At the same time, Dollar Tree has completed the rollout of the Crafter’s Square addition to all U.S. stores and is expanding Dollar Tree Plus to 500 stores this year. Crafter’s Square is dedicated space in Dollar Tree stores for do-it-yourself home projects and decor merchandise, leaning in on consumer interest in learn-from-home endeavors during the pandemic.

Dollar Tree’s per-share profit jumped 19% in the quarter ending in January, ahead of Wall Street’s forecasts, but the retailer missed total sales expectations. The company reported revenues 7.1% higher than the year-earlier period at $6.77 billion, shy of the $6.87 billion outlook.

Same-store sales tracking receipts at stores open longer than a year were cumulatively up at 4.9%, led by Family Dollar’s 8.1% leap.
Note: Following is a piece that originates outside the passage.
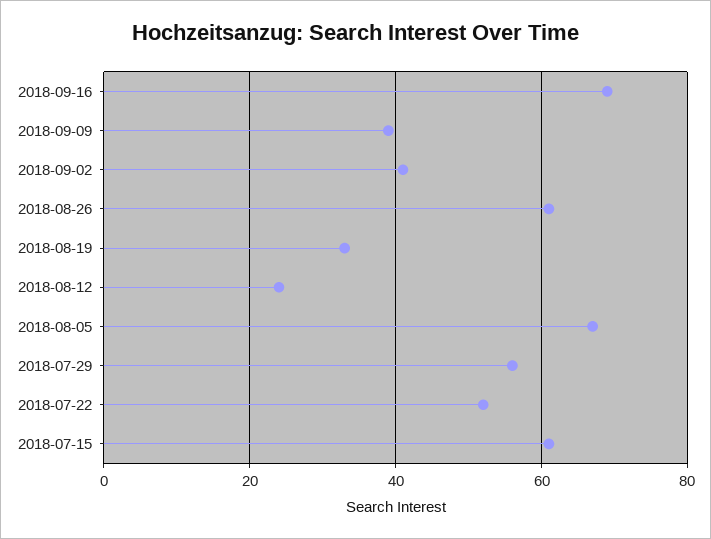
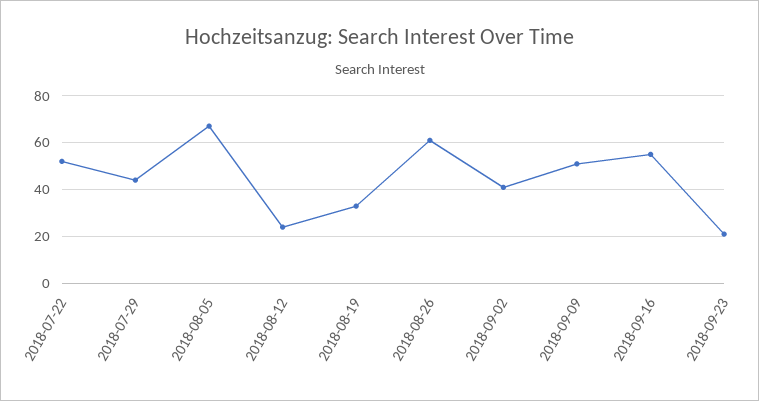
2018-09-16: 70 -> 55
2018-09-09: 40 -> 50
2018-07-29: 55 -> 45
2018-07-15: 60 -> none
2018-09-23: none -> 20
Dollar Tree’s 2.4% rise was considered disappointing and tied to a deeply contracted holiday season, hobbled by the spike in COVID-19 cases and the absence of holiday church and school gatherings as well as friends and family parties, Witynski said.

“It just didn’t happen because of COVID,” he said.

Last year, Dollar Tree opened two new distribution centers for a total of 26 as it works to improve supply chain logistics and efficiencies across both brands. The centers, one in Rosenberg, Texas, and the other in Ocala, Florida, are roughly 1.2 million square feet. The second phase of the Ocala location is expected to be completed in 2022.

It also opened 124 new stores, expanded or relocated 11, closed 45 and renovated 106 Family Dollar stores. When the quarter ended, the parent company was selling merchandise across 125.1 million square feet.

Dollar Tree paid off a $300 million loan, ending the quarter with $3.25 billion in outstanding debt. Strong cash flows led to $1.46 billion in cash and cash equivalents at the end of the year.

Dollar Tree has $1.2 billion earmarked for capital expenditures this year, much of which will go toward the share repurchase program that was extended this year to $2.4 billion. Witynski said those buybacks are likely to be made over the next two years.